Working with the fleet sector to develop a fair and well-signposted Company Car Tax regime can encourage drivers to choose greener, cleaner vehicles, the BVRLA has said.
In a letter to the Chancellor ahead of the Spring Statement, the BVRLA – whose members are responsible for one-in-eight cars on UK roads – said the government can help reverse the rise in new car CO2 emissions and the fall in EV sales, by making some adjustments to the company car tax regime.
“Our members are keen to accelerate the uptake of newer and more efficient vehicles and are already responsible for the majority of plug-in registrations,” said BVRLA Chief Executive, Gerry Keaney.
“They tell us that the current Company Car Tax regime is making these vehicles less attractive to employees.”
In a letter to the Chancellor ahead of the Spring Statement, the BVRLA has urged him to accelerate the introduction of its 2% Company Car Tax band for zero-emission vehicles. This tax band is currently scheduled to increase over the next two years to a high of 16% in 2019/20, before dropping to 2% the year after. There are signs that the current tax rate is putting the brakes on new EV registrations from company car drivers, who are postponing the jump to electric until the tax regime offers an incentive.

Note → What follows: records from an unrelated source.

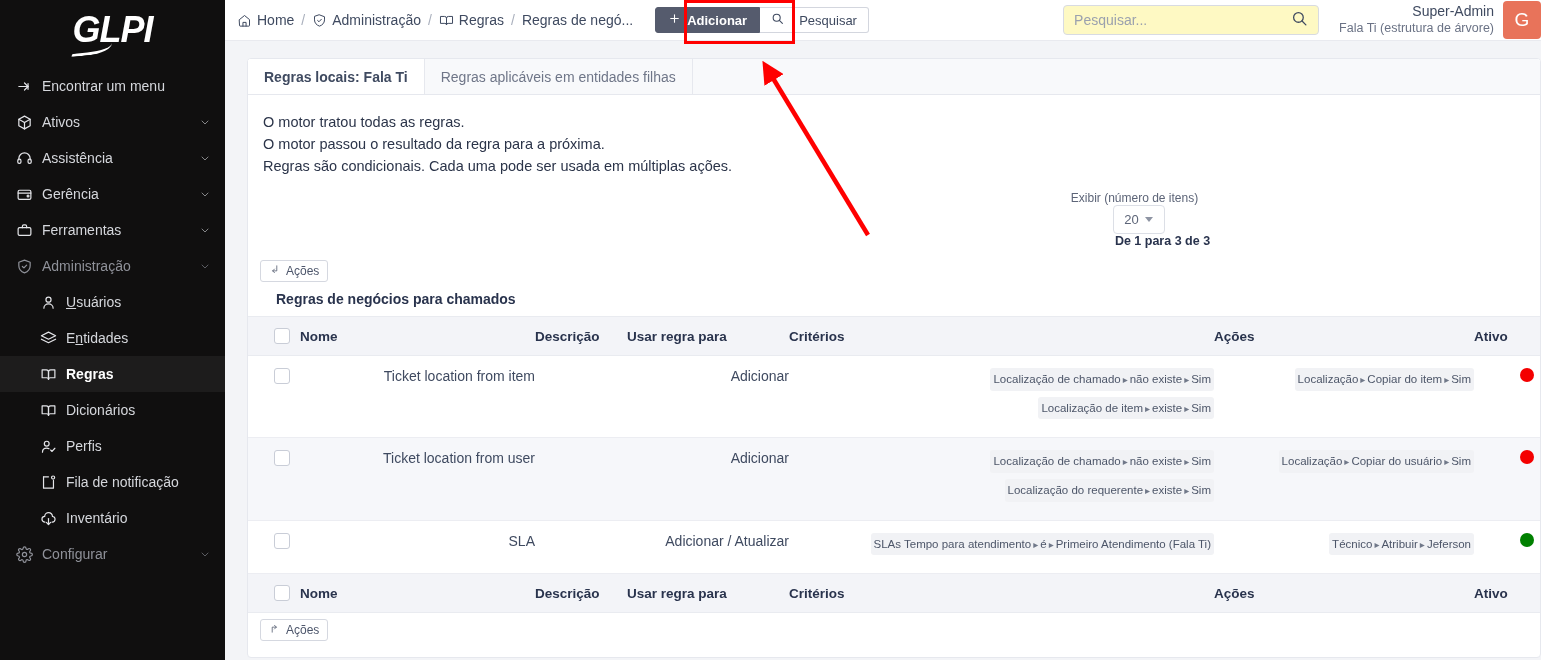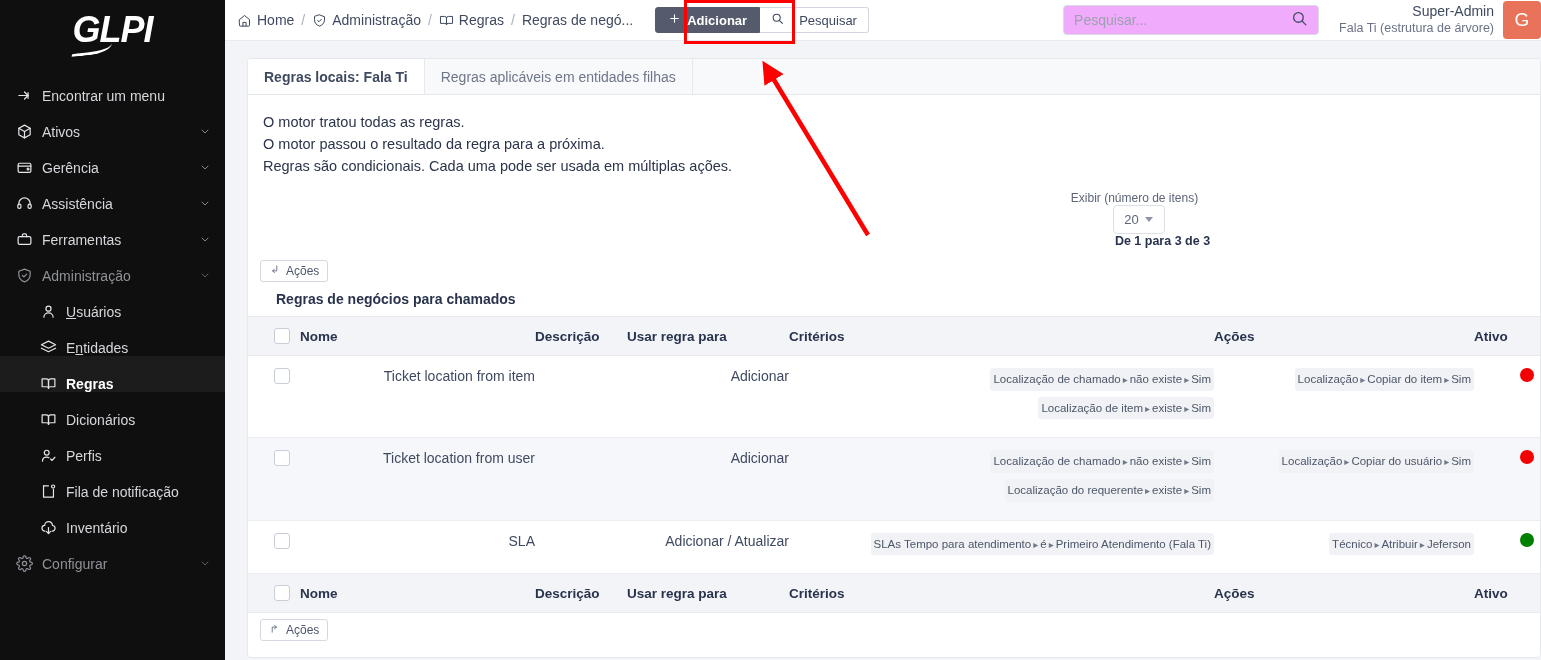--- a/index.html
+++ b/index.html
@@ -80,7 +80,7 @@
   .topbar-right { margin-left:auto; display:flex; align-items:center; height:41px; }
   .searchbox {
     position:relative; width:256px; height:30px; border:1px solid #d8dbe2;
-    border-radius:4px; display:flex; align-items:center; padding:0 10px; background:#f0abfc;
+    border-radius:4px; display:flex; align-items:center; padding:0 10px; background:#fef9c3;
     margin-right:20px;
   }
   .searchbox input {

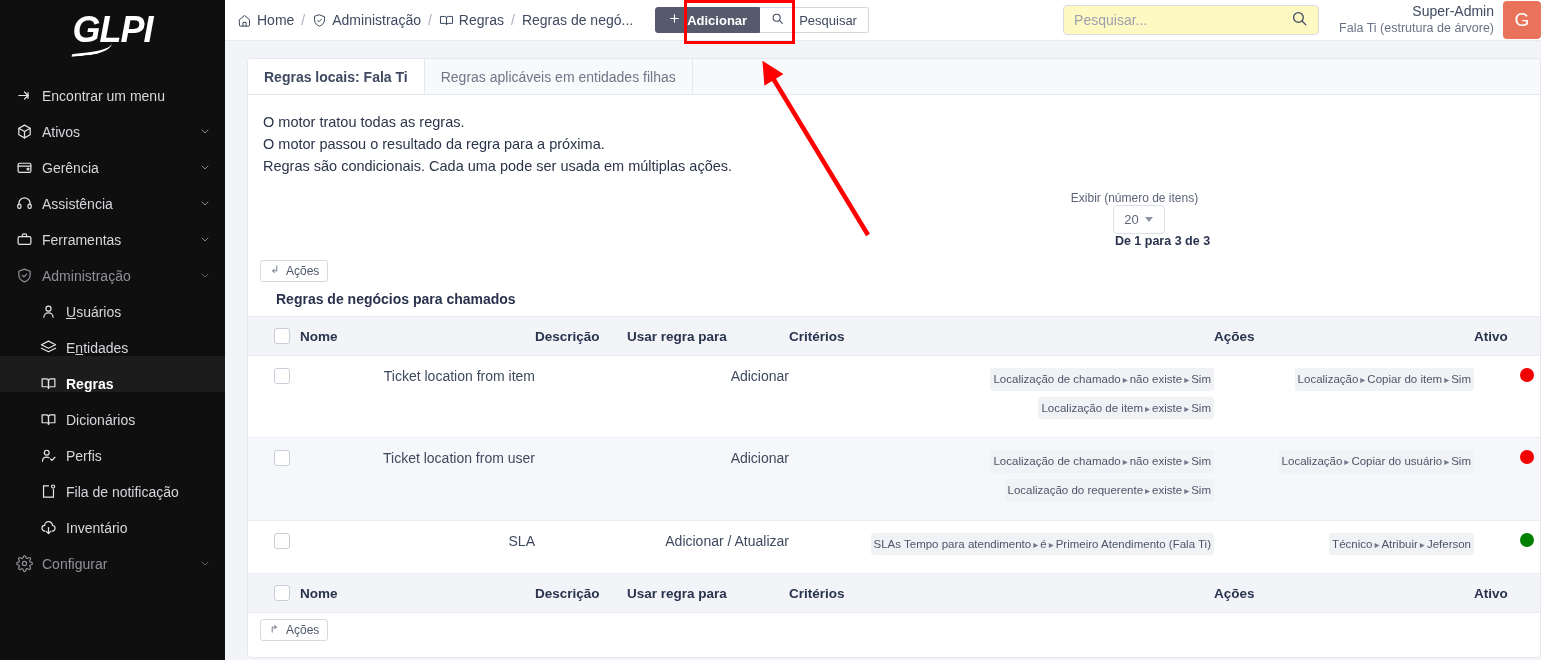--- a/index.html
+++ b/index.html
@@ -31,7 +31,7 @@
   }
   .nav { padding-top:8px; }
   .nav-item {
-    display:flex; align-items:flex-end; height:36px; padding:0 14px 0 16px;
+    display:flex; align-items:center; height:36px; padding:0 14px 0 16px;
     color:#d5d7dc; font-size:14px; cursor:pointer; position:relative;
   }
   .nav-item .ico { width:26px; min-width:26px; display:flex; align-items:center; color:#e4e5e9; }

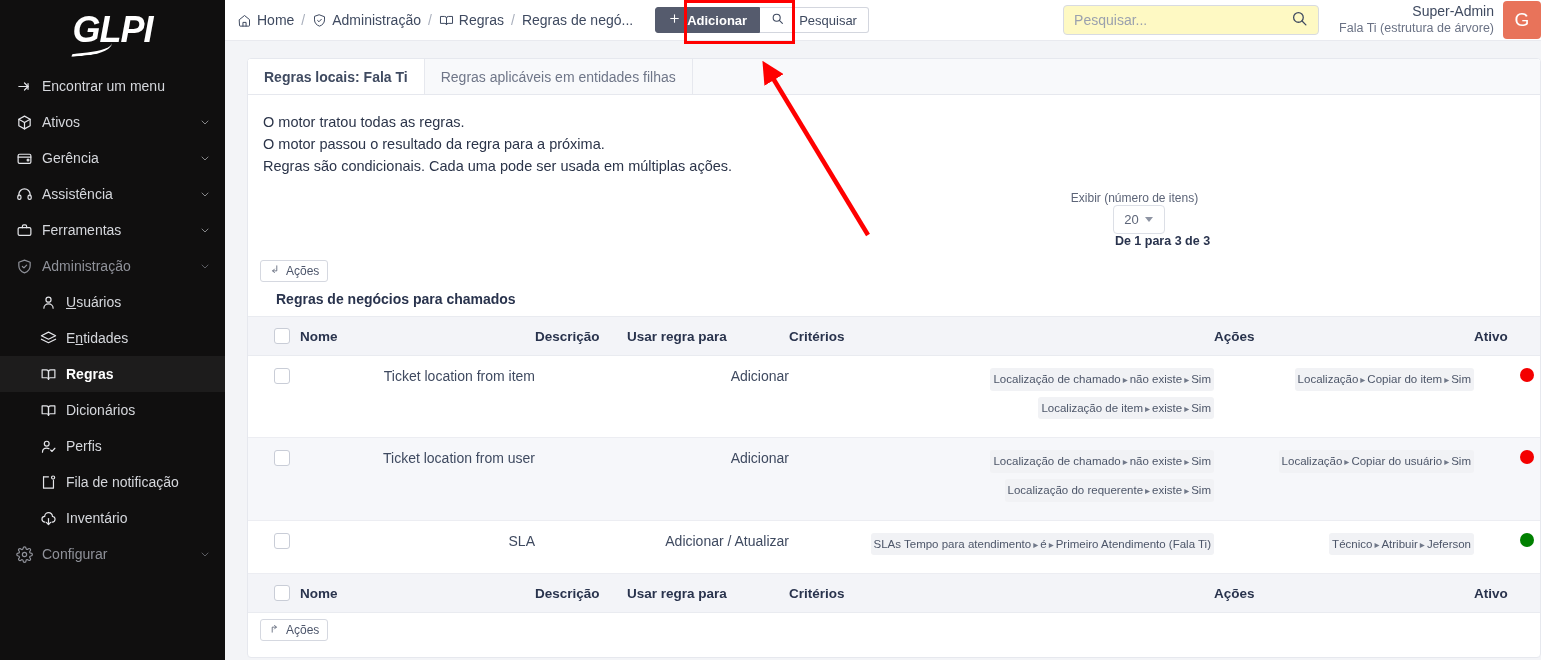--- a/index.html
+++ b/index.html
@@ -234,27 +234,27 @@
         <div class="nav-item">
           <span class="ico">
             <svg viewBox="0 0 24 24">
+              <path d="M4 14v-2a8 8 0 0116 0v2"></path>
+              <rect x="2.5" y="13" width="4.5" height="6" rx="2"></rect>
+              <rect x="17" y="13" width="4.5" height="6" rx="2"></rect>
+            </svg>
+          </span>
+          <span class="lbl">Assistência</span>
+          <span class="chev">
+            <svg viewBox="0 0 24 24">
+              <polyline points="6 9 12 15 18 9"></polyline>
+            </svg>
+          </span>
+        </div>
+        <div class="nav-item">
+          <span class="ico">
+            <svg viewBox="0 0 24 24">
               <rect x="3" y="6" width="18" height="13" rx="2"></rect>
               <path d="M3 10h18"></path>
               <circle cx="17" cy="14" r="1.3"></circle>
             </svg>
           </span>
           <span class="lbl">Gerência</span>
-          <span class="chev">
-            <svg viewBox="0 0 24 24">
-              <polyline points="6 9 12 15 18 9"></polyline>
-            </svg>
-          </span>
-        </div>
-        <div class="nav-item">
-          <span class="ico">
-            <svg viewBox="0 0 24 24">
-              <path d="M4 14v-2a8 8 0 0116 0v2"></path>
-              <rect x="2.5" y="13" width="4.5" height="6" rx="2"></rect>
-              <rect x="17" y="13" width="4.5" height="6" rx="2"></rect>
-            </svg>
-          </span>
-          <span class="lbl">Assistência</span>
           <span class="chev">
             <svg viewBox="0 0 24 24">
               <polyline points="6 9 12 15 18 9"></polyline>

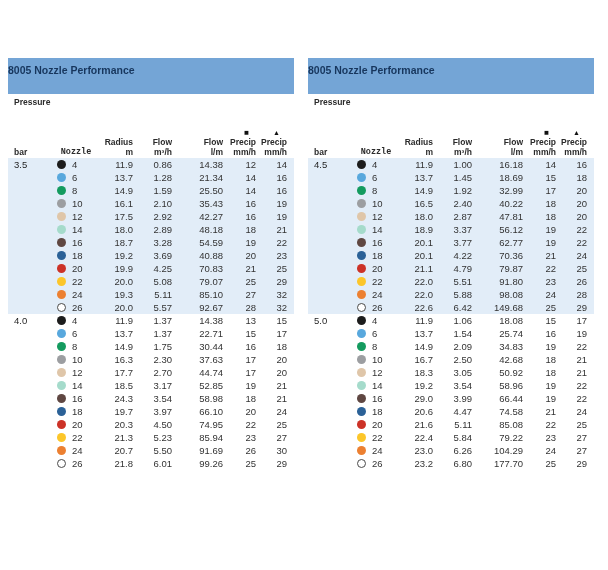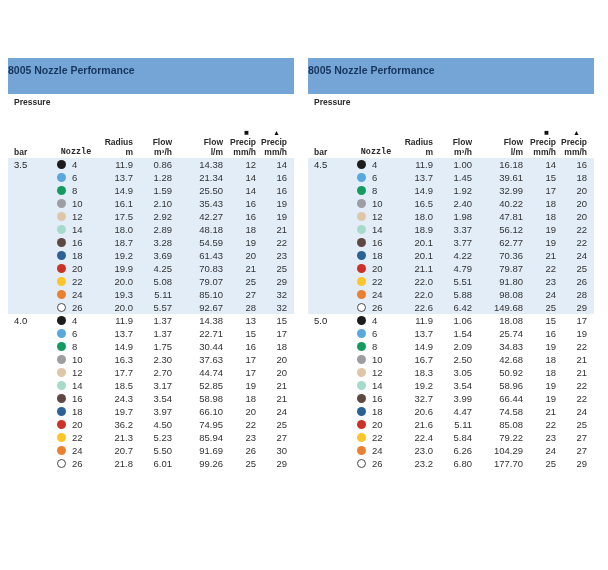--- a/index.html
+++ b/index.html
@@ -437,7 +437,7 @@
           </div>
           <div class="cell">13.7</div>
           <div class="cell">1.45</div>
-          <div class="cell">39.61</div>
+          <div class="cell">18.69</div>
           <div class="cell">15</div>
           <div class="cell">18</div>
         </div>

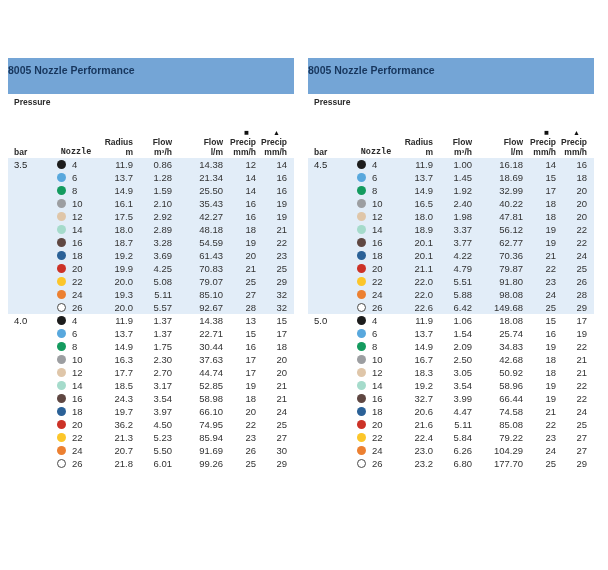--- a/index.html
+++ b/index.html
@@ -472,7 +472,7 @@
             <span>12</span>
           </div>
           <div class="cell">18.0</div>
-          <div class="cell">1.98</div>
+          <div class="cell">2.87</div>
           <div class="cell">47.81</div>
           <div class="cell">18</div>
           <div class="cell">20</div>

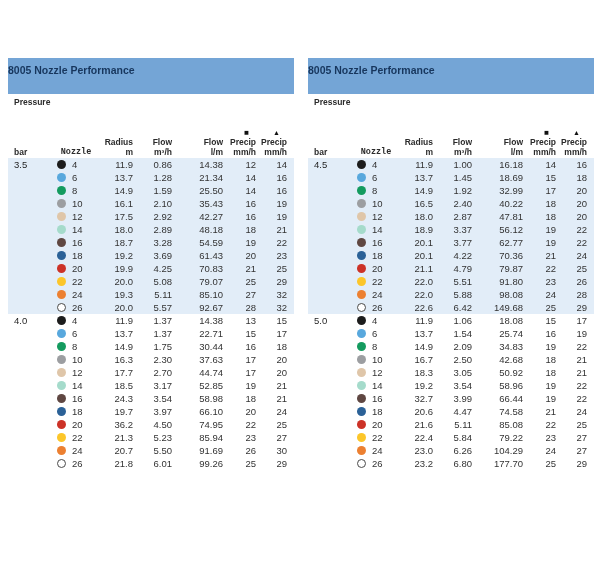--- a/index.html
+++ b/index.html
@@ -180,7 +180,7 @@
           </div>
           <div class="cell">19.2</div>
           <div class="cell">3.69</div>
-          <div class="cell">61.43</div>
+          <div class="cell">40.88</div>
           <div class="cell">20</div>
           <div class="cell">23</div>
         </div>

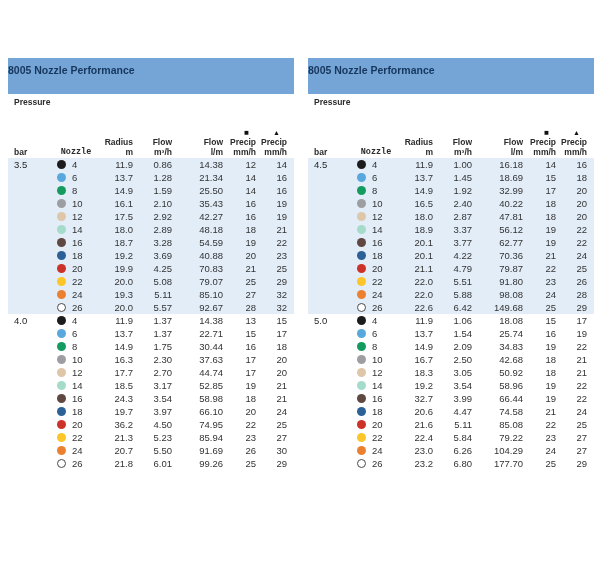--- a/index.html
+++ b/index.html
@@ -641,7 +641,7 @@
             <span class="dot" style="background: rgb(95, 71, 66);"></span>
             <span>16</span>
           </div>
-          <div class="cell">32.7</div>
+          <div class="cell">29.0</div>
           <div class="cell">3.99</div>
           <div class="cell">66.44</div>
           <div class="cell">19</div>

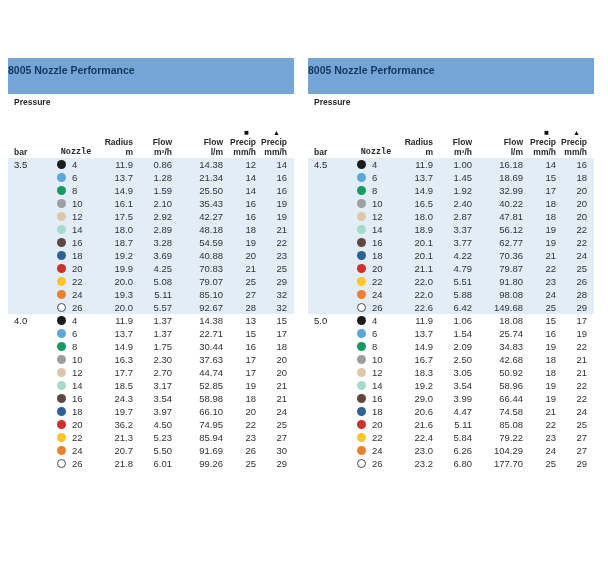--- a/index.html
+++ b/index.html
@@ -336,7 +336,7 @@
             <span class="dot" style="background: rgb(204, 50, 39);"></span>
             <span>20</span>
           </div>
-          <div class="cell">36.2</div>
+          <div class="cell">20.3</div>
           <div class="cell">4.50</div>
           <div class="cell">74.95</div>
           <div class="cell">22</div>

BVRLA members would also like to see further clarity on Company Car Tax rates beyond the 2020 tax year. The association believes that many people are abandoning their company car and making their own arrangements due to uncertainty over what their tax bill will be in the future.
Company cars have some of the lowest carbon emissions on UK roads, largely because many firms set a maximum CO2 limit and Company Car Tax payers are incentivised to choose low or zero emission models.
The BVRLA believes that recent changes to the Company Car Tax regime have reduced the impact of these incentives and encouraged many employees to leave their company car scheme and either lease their own vehicle or use an existing household one. The latest BVRLA figures for Q4 2017 show that the business lease fleet shrank by 2% year-on-year, while the personal lease market grew by 20% in the same period, evidencing the trend of people moving away from company cars.
BVRLA member data shows that this can have a huge impact on CO2 emissions, with the average new personal lease car emitting 125g/km of CO2, 14% more than its new company car equivalent, which has average emissions of just 110g/km.
“With frequent and well managed fleet replacement cycles, BVRLA members are responsible for nearly 50% of new car registrations,” added Keaney.
“We want to work as a constructive partner with government, delivering a rapid shift to zero-emission motoring, while recognising the need to sustain tax revenues.”